En la política contemporánea, el silencio puede ser tan elocuente como la palabra. Sin embargo, hay momentos en los que el deslinde explícito se convierte en una herramienta clave no solo para sobrevivir políticamente, sino para consolidar una narrativa propia. El reciente posicionamiento de la presidenta Claudia Sheinbaum en torno al caso de Adán Augusto López, exsecretario de Gobernación y figura cercana a la llamada Cuarta Transformación, ofrece un ejemplo contundente de cómo el discurso público se convierte en estrategia de marketing político.
Sheinbaum, al referirse con distancia prudente y sin defensas vehementes al exfuncionario, ha dejado claro que su proyecto no tolerará sombras de opacidad, por muy cercanos que sean los protagonistas. Este tipo de declaraciones no solo cumple con una función ética o legal —mostrar compromiso con la rendición de cuentas—, sino que tiene una intención comunicacional clara: blindar su imagen frente a una ciudadanía cada vez más exigente.
Casos internacionales demuestran que deslindarse puede traducirse en beneficios significativos de popularidad. En Reino Unido, Boris Johnson sufrió una caída de casi 15 puntos porcentuales en su aprobación en los tres meses siguientes al escándalo “Partygate”, reportando que sólo 25 % lo consideraba un buen primer ministro frente a 70 % que lo veía desfavorablemente . Mientras tanto en EE.UU., Barack Obama mantuvo un favorable 72 % de aprobación incluso tras el arresto de Rod Blagojevich, lo que se atribuye a que se deslindó con claridad y rápido de la figura cuestionada . En el caso del scandal político del Congreso con Mark Foley, encuestas mostraron que dos tercios del público creyeron que se intentó encubrir, y se estimó que, de no deslindarse, los republicanos podían perder entre 20 y 50 escaños en elecciones intermedias .
Estos ejemplos revelan un patrón: cuando el liderazgo se ejerce con firmeza frente a las fallas internas, la ciudadanía lo interpreta como una muestra de integridad. No es una señal de deslealtad, sino de coherencia con una narrativa de cambio o renovación.
En la era de la sobreinformación y la desinformación digital, los liderazgos políticos necesitan mostrar coherencia. Y en este sentido, el deslinde es una forma de decir “yo no
soy eso” sin decirlo directamente. En el caso de Sheinbaum, esta táctica resulta particularmente relevante, ya que su presidencia inicia en un contexto donde la legitimidad se construye tanto con resultados como con símbolos.
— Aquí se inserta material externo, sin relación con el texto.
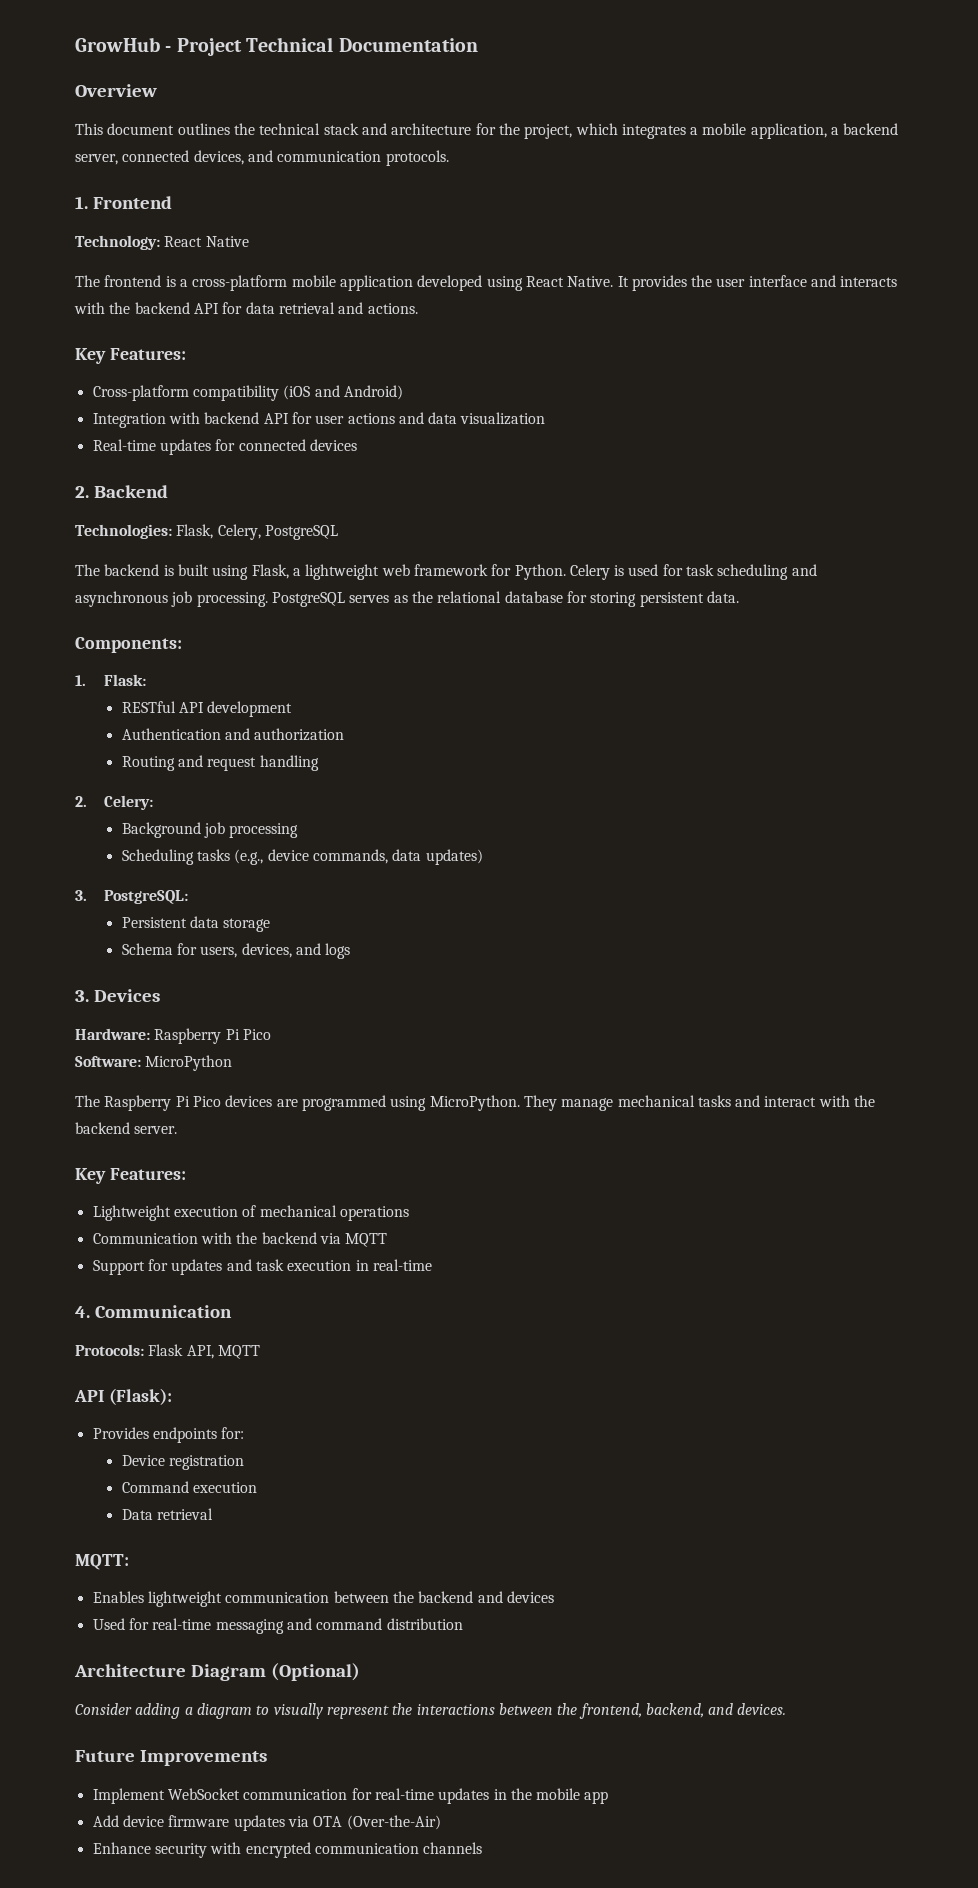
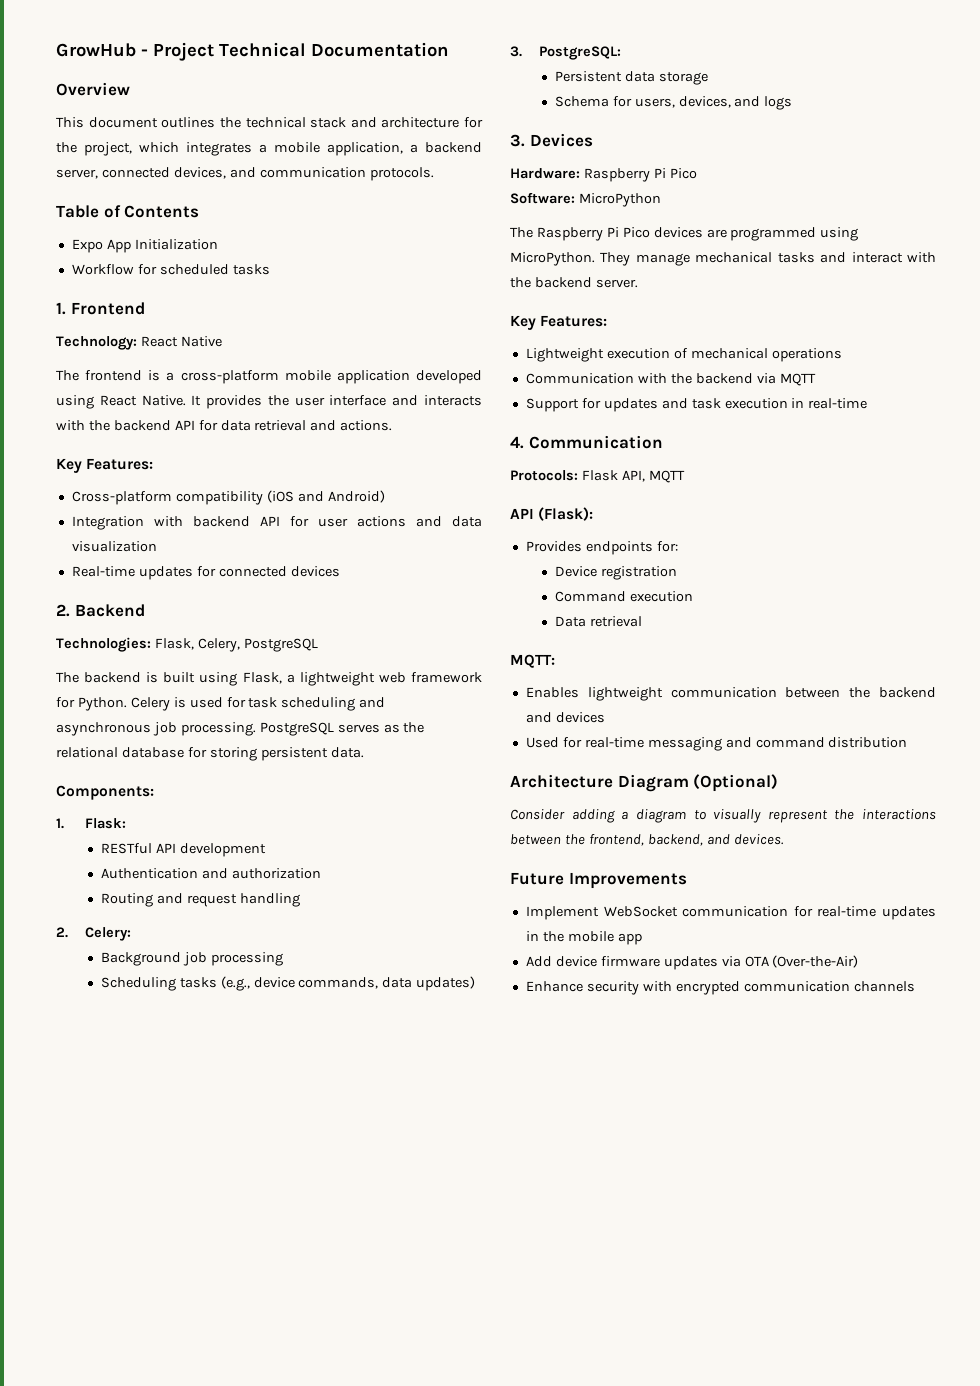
+ Table of Contents
+ Expo App Initialization
+ Workflow for scheduled tasks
Y no hay símbolo más potente que la honestidad, aunque se exprese a través de ausencias calculadas.
Desde el punto de vista de la comunicación política, deslindarse no es una traición: es una necesidad. Es establecer la diferencia entre continuidad y ruptura dentro de un mismo movimiento. Sheinbaum sabe que su administración será leída en buena parte como una continuación del proyecto de López Obrador, pero también necesita demostrar que puede imprimirle un sello propio. Y eso implica, a veces, señalar límites incluso con figuras que formaron parte del círculo más cercano del poder.
Este gesto cobra aún más relevancia si se piensa como parte de una estrategia de branding político. En el marketing de marca, cuando una empresa quiere reposicionarse o entrar en nuevos mercados, muchas veces necesita tomar distancia de prácticas, productos o asociaciones pasadas. Lo mismo ocurre en la política: el deslinde no es solo un acto discursivo, sino un mensaje de renovación.
No basta con prometer un gobierno honesto; es necesario demostrarlo incluso en los gestos más simbólicos. Al no cubrir con su manto protector a Adán Augusto, Sheinbaum manda una señal clara: el proyecto que encabeza no blindará a nadie ante cuestionamientos legítimos, por más cercanía política que exista. Y esa, más allá de la coyuntura, es una lección valiosa sobre cómo el poder puede —y debe— comunicarse en clave de transparencia.
Lo que está en juego no es solo la reputación de un exfuncionario, sino la credibilidad de un nuevo gobierno que, si quiere trascender, debe mostrar que la transformación también significa saber decir que no. Aunque duela. Aunque incomode. Aunque toque a los de casa.